SUPPLIED INFORMATION:
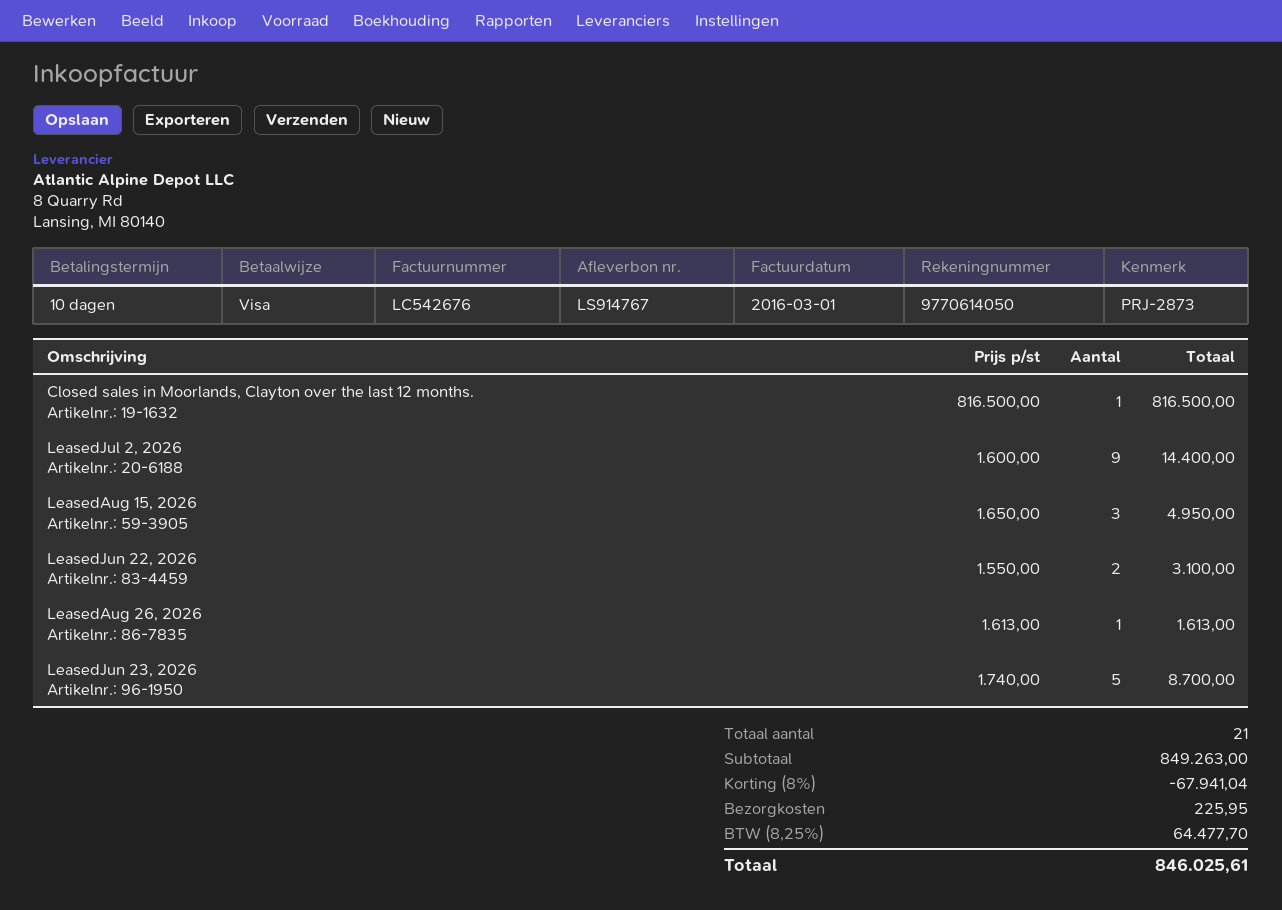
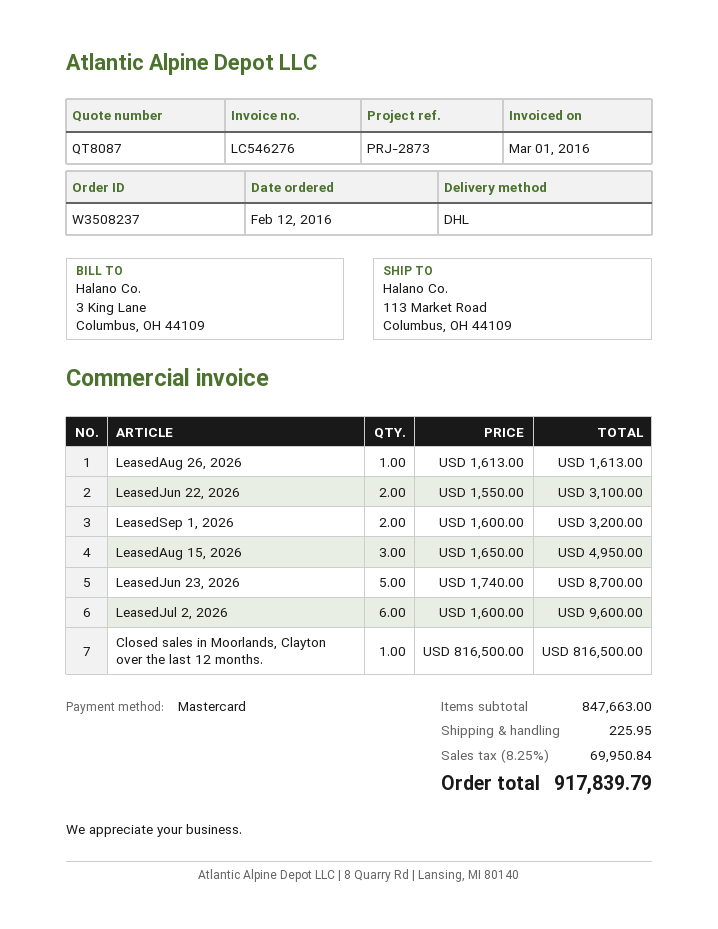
invoice number: LC542676 -> LC546276
payment method: Visa -> Mastercard
LeasedJul 2, 2026: 9 x 1600.00 = 14400.00 -> 6 x 1600.00 = 9600.00
LeasedSep 1, 2026: none -> 2 x 1600.00 = 3200.00
subtotal: 849263.00 -> 847663.00
discount: 8% = 67941.04 -> none
tax: 8.25% = 64477.70 -> 8.25% = 69950.84
total: 846025.61 -> 917839.79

THE PROBLEM: Print out the entries above word for word from the first line to the line containing "discount: 8% = 67941.04 -> none", both included, omitting the pictures.

EXPECTED ANSWER:
invoice number: LC542676 -> LC546276
payment method: Visa -> Mastercard
LeasedJul 2, 2026: 9 x 1600.00 = 14400.00 -> 6 x 1600.00 = 9600.00
LeasedSep 1, 2026: none -> 2 x 1600.00 = 3200.00
subtotal: 849263.00 -> 847663.00
discount: 8% = 67941.04 -> none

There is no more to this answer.